Опубликовано в журнале Звезда, номер 8, 2015
Сухбат Афлатуни. Ташкентский роман
СПб.: Амфора, 2006
Если верить «Ташкентскому словарю», приложенному к «Ташкентскому роману» Сухбата Афлатуни, то Афлатуном по-узбекски зовут Платона. Если верить Google, то «сухбат» значит «беседа». Диалоги Платона в восточном изводе — по-видимому, на реализацию этой идеи нацелился писатель Евгений Абдуллаев, скрывающийся под псевдонимом Сухбат Афлатуни. Родился в Узбекистане, закончил философский факультет — в общем, все сходится.
По-видимому, профанное понимание философской прозы как сложной, запутанной и очень умозрительной можно применить и к «Ташкентскому роману». Текст стремится сообщить буквально обо всем на свете, в первую очередь — о бытии и небытии; переплетает упоминания о традиционных устоях (младший брат не может жениться раньше старшего), языческих представлениях (например, древнегреческих верованиях о перевозчике человеческих душ в царство мертвых), православных воззрениях (юродивый — почти святой) и мусульманской реальности (брак заключает мулла). Кажется, есть там что-то и от индуизма в сочетании с идеологией коммунизма, но клубок этих идей уже кажется излишне большим, так что здесь, как говорится, стоит доверить оценку профессионалам.
В унисон звучит и языковое разнообразие романа: тут и русский, и, конечно, узбекский: «Знаете, папа, я полюбила одного мальчика… А, яхши, кизим. Юсуф зовут. Яхши, яхши, отвечает отец, вращая педали. Мы с ним… уже стали как муж и жена. Яхши, кивает выздоровевший отец, и Луиза не может понять, в чем здесь заключается яхшивость» (в переводе — «Хорошо, доченька, хорошо»). Где-то герой пытается заговорить на санскрите; еще много переводов с немецкого — например из Гегеля. Действие происходит не только в Ташкенте, но и в узбекской деревушке, на археологических раскопках, в Москве и в Праге. Узбеки, немцы, евреи и русские участвуют в этом круговороте. Объединение разнообразных интернациональных элементов происходит именно в Ташкенте, воплощающем основную идею: важно то, чего на самом деле не увидишь; но важно и то, что многого из видимого на самом деле нет. Она характеризует этот город; она характеризует и героев романа.

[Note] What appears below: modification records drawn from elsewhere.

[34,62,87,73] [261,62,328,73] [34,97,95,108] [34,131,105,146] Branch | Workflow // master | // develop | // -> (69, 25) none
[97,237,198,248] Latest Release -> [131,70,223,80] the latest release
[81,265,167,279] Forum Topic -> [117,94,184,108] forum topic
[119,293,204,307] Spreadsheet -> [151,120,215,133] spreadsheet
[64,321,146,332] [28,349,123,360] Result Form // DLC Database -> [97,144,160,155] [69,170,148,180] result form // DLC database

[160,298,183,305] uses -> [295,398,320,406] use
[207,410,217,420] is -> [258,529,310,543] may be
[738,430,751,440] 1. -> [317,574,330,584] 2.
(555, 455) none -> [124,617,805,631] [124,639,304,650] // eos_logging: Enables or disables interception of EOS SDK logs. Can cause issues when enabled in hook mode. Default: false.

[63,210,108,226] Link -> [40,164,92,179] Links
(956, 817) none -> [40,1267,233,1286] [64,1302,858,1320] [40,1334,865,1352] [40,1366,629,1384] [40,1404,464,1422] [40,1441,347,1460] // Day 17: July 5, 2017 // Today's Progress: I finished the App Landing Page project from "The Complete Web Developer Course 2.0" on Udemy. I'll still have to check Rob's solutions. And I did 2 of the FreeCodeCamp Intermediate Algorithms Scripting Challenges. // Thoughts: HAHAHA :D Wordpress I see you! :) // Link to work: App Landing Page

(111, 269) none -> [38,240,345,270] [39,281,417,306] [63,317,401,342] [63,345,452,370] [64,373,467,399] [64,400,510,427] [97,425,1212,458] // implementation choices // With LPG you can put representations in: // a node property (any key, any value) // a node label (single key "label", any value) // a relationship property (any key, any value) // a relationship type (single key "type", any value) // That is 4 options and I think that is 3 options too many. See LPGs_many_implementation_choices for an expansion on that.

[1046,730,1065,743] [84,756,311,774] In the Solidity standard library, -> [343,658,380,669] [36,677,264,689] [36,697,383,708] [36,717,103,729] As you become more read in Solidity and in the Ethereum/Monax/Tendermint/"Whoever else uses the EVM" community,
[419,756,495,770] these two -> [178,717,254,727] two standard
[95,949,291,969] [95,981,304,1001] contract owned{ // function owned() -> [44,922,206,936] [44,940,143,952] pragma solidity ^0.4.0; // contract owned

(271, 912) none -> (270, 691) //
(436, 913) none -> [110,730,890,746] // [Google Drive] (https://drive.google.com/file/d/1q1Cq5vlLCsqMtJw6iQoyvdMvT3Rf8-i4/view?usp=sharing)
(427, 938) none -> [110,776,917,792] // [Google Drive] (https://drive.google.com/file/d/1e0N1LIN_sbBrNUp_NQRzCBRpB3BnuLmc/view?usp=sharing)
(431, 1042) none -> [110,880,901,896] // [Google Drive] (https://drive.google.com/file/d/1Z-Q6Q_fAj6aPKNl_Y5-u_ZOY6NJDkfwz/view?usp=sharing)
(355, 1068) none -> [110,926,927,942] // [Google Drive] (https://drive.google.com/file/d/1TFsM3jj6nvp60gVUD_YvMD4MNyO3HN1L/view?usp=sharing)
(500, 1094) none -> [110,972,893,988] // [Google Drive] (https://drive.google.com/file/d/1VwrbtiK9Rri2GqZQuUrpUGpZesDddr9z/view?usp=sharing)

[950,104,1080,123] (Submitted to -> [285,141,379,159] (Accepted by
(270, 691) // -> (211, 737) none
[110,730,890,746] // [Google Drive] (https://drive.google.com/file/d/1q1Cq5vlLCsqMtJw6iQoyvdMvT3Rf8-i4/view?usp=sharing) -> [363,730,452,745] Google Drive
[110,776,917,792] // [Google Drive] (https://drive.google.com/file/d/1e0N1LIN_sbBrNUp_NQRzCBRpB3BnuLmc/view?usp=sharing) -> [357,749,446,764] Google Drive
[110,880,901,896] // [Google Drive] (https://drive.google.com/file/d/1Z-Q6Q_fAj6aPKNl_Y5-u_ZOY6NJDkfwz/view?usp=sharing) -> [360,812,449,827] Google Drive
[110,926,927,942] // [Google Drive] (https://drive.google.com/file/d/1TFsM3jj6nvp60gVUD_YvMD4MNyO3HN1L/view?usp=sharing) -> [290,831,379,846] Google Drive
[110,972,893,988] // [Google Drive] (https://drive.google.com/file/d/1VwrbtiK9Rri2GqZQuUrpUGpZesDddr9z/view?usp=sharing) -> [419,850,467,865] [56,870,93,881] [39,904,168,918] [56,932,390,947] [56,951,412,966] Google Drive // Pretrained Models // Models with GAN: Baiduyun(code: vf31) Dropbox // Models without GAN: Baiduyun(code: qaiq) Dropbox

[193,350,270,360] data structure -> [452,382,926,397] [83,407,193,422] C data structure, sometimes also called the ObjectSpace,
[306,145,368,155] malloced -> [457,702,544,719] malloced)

«Этого Города уже нет, потому что никогда не было. Единственное, что удерживало его от превращения в коллективную галлюцинацию, было требование прописки. В остальном он больше всего походил на сгусток огней, каким, кстати, и представал идущим на посадку ночным самолетам. <…> То, что у других городов воплощалось в архитектуре, ландшафте и акценте, в Ташкенте вдруг проступало в невещественности слезящейся самоиллюминации».
Прилагательное «невидимый» в качестве эпитета может характеризовать практически все: пыль, губы, покров, след, цепи — и значение невидимых субстанций оказывается бо`льшим, чем у доступных взгляду. Сны становятся лучше яви, прошлое — предпочтительнее настоящего, слова — привлекательнее людей, сумасшедшие — мудрее здоровых, а здоровые — дурнее сумасшедших.
Поскольку провозглашена принципиальная важность значимого отсутствия для всего романа, пересказ его сюжетных очертаний был бы авантюрой. Действие, во всяком случае, происходит в прошлом, настоящем и будущем. Герои всех трех времен функционируют в романе на равных правах — для того чтобы соединиться в финале, где будущее, впрочем, все-таки стало настоящим — и одновременно с тем превратилось, кажется, в безвременье, в котором лица смазываются, фигуры остаются, а дорога не заканчивается в своем порыве сделать людей свободными.